RECORD EXTRACTS Start Marker
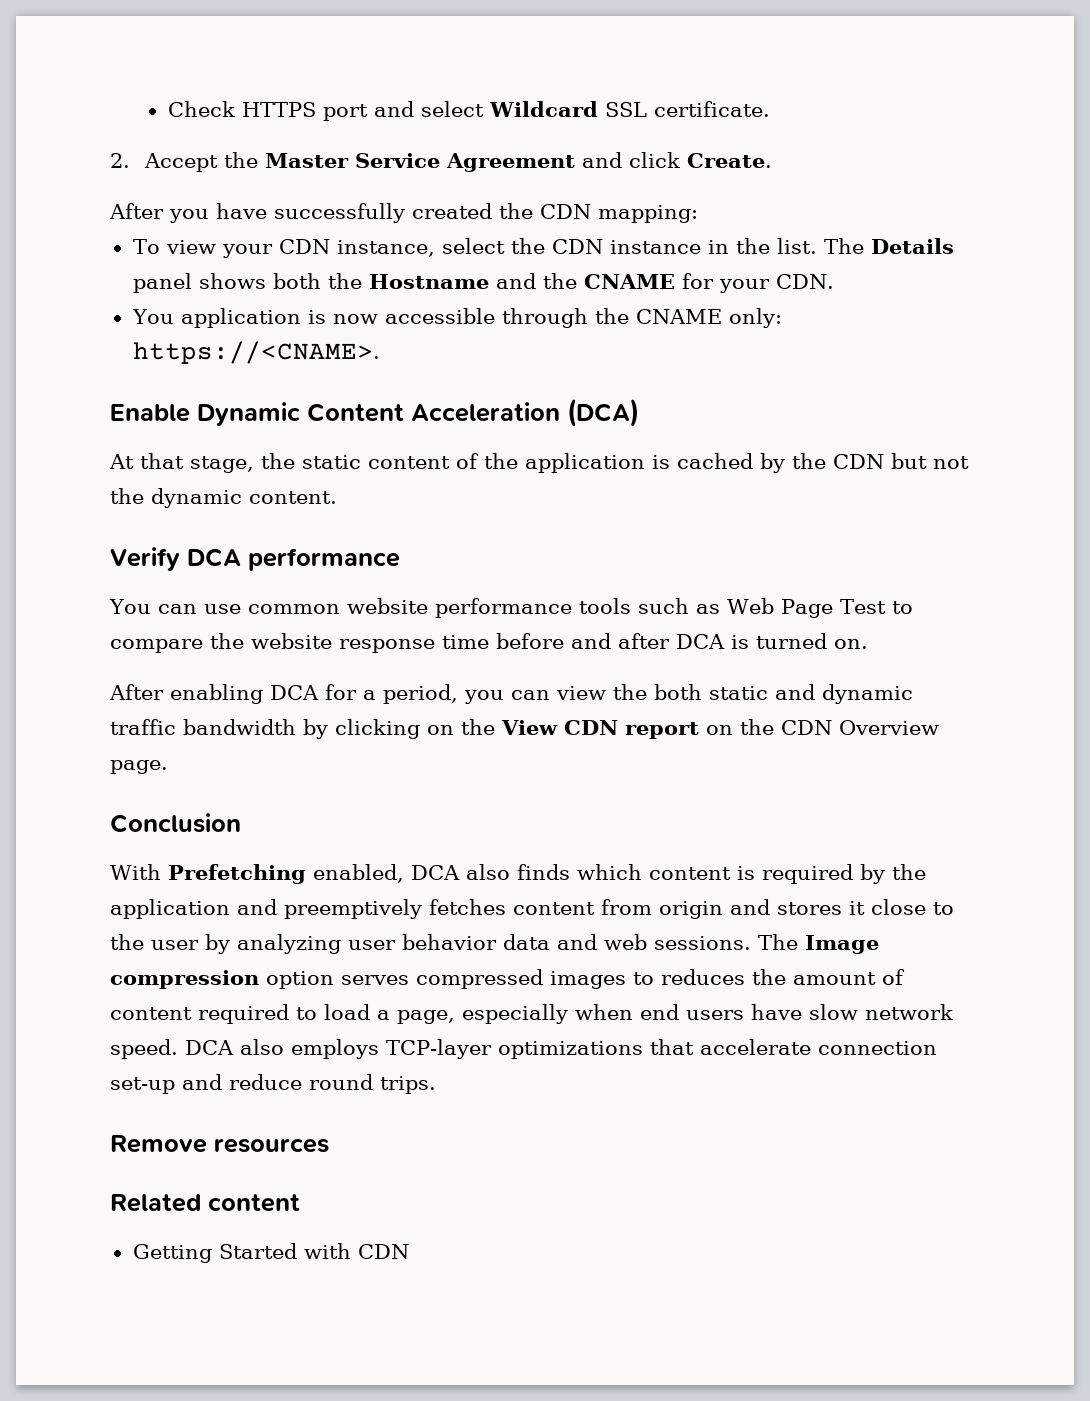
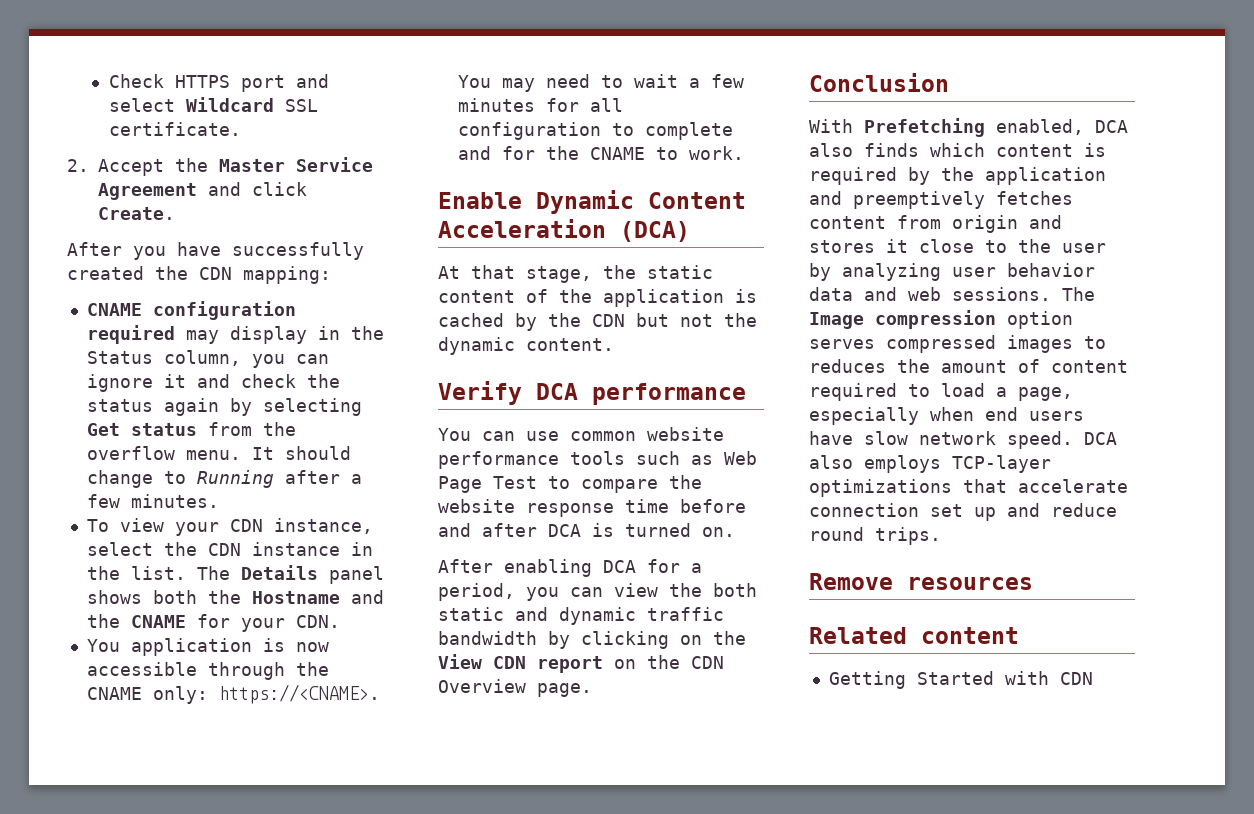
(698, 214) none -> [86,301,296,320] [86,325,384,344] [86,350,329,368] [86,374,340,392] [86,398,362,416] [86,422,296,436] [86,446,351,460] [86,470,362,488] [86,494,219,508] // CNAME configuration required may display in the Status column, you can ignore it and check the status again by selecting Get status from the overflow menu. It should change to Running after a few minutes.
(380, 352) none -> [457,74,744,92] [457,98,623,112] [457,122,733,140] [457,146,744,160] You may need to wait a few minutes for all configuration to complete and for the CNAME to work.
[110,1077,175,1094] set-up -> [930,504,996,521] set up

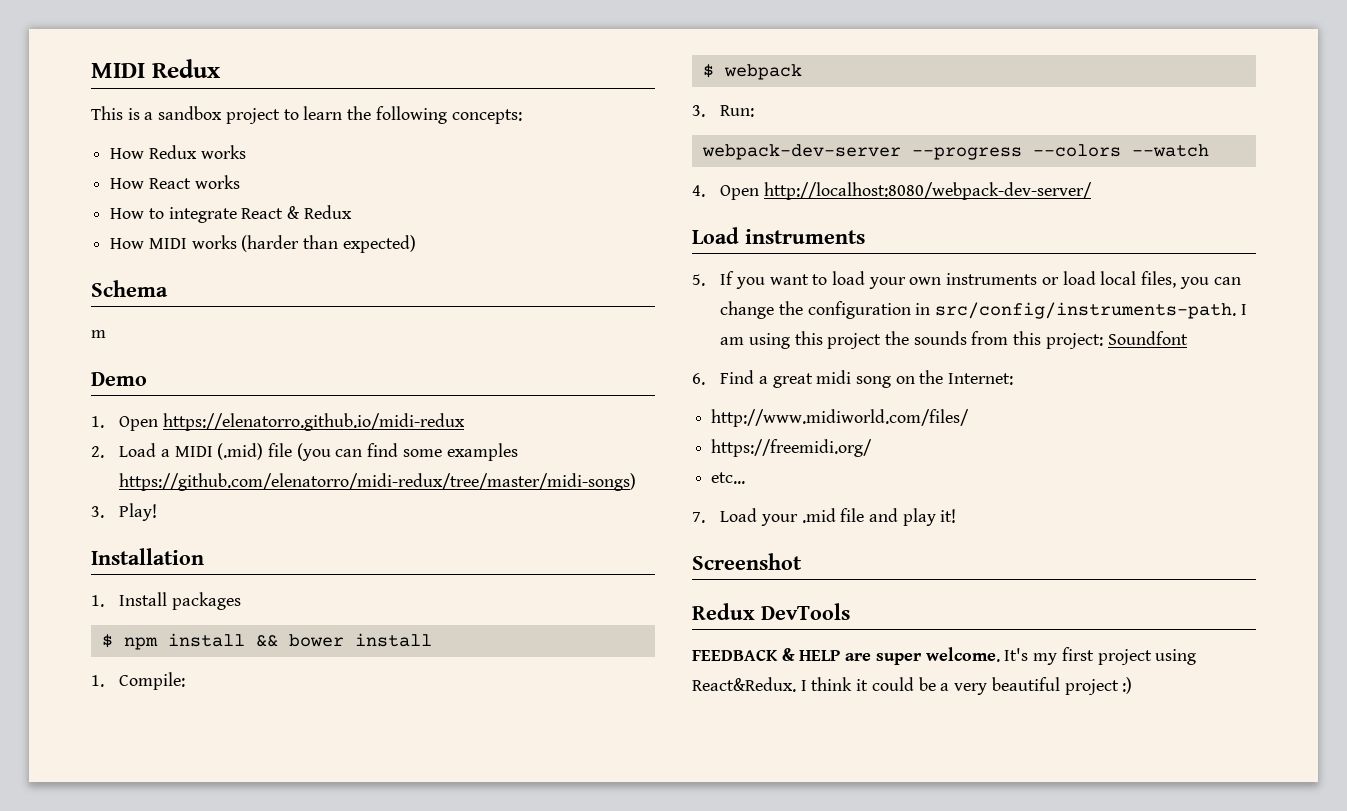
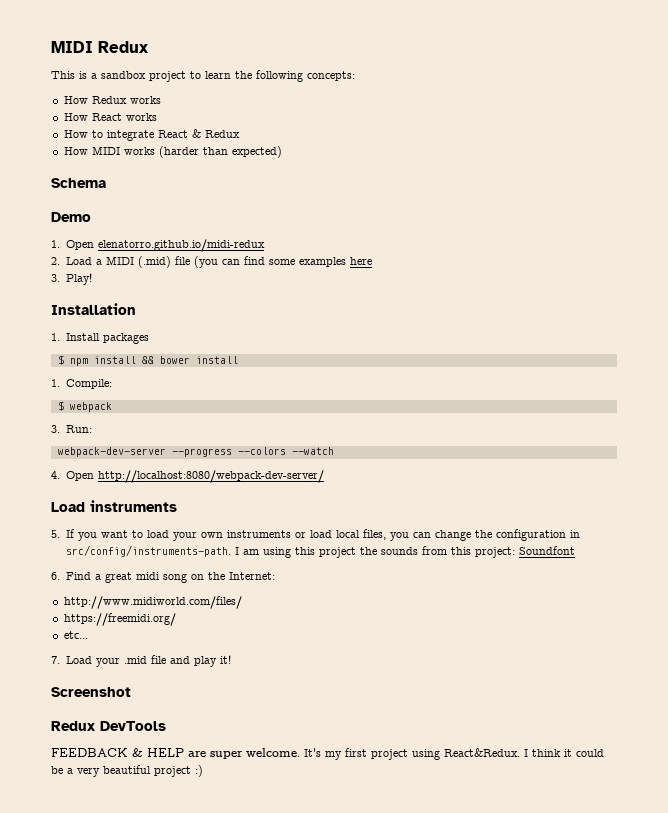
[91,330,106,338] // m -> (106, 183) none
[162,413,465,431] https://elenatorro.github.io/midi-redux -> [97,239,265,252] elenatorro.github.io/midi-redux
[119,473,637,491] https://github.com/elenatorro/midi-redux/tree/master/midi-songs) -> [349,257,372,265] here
RECORD EXTRACTS End Marker
RECORD EXTRACTS Start Marker
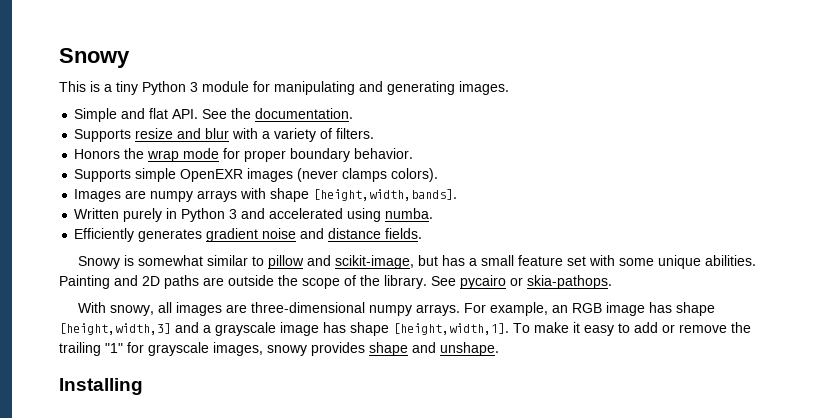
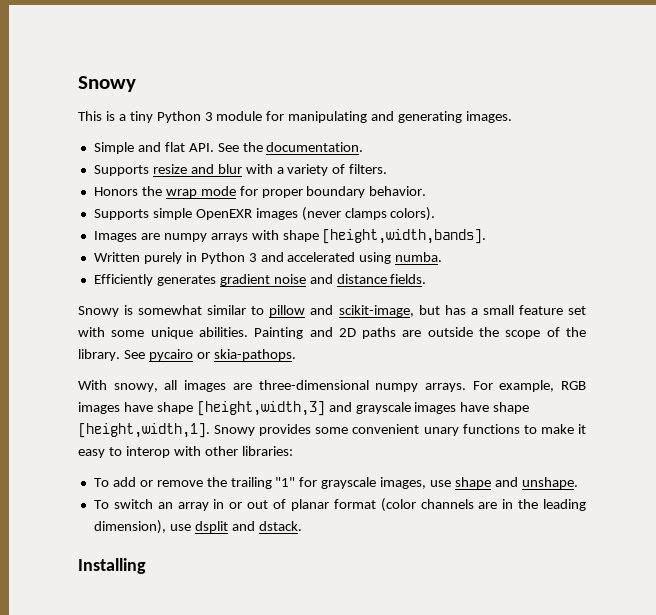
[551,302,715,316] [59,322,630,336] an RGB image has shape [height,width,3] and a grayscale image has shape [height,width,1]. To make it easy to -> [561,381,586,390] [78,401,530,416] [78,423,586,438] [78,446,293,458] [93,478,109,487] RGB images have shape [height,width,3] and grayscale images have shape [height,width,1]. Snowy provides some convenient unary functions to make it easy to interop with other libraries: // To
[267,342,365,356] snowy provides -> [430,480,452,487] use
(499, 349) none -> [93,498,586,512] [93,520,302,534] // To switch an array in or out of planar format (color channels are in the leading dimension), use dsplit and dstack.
RECORD EXTRACTS End Marker
**REQUIRED ACTION:**
Would you restate, exactly and with no pictures, the lines of the entries above from the one containing "(380, 352) none" through the one containing "-> [349,257,372,265] here"?

**ANSWER SECTION:**
(380, 352) none -> [457,74,744,92] [457,98,623,112] [457,122,733,140] [457,146,744,160] You may need to wait a few minutes for all configuration to complete and for the CNAME to work.
[110,1077,175,1094] set-up -> [930,504,996,521] set up

[91,330,106,338] // m -> (106, 183) none
[162,413,465,431] https://elenatorro.github.io/midi-redux -> [97,239,265,252] elenatorro.github.io/midi-redux
[119,473,637,491] https://github.com/elenatorro/midi-redux/tree/master/midi-songs) -> [349,257,372,265] here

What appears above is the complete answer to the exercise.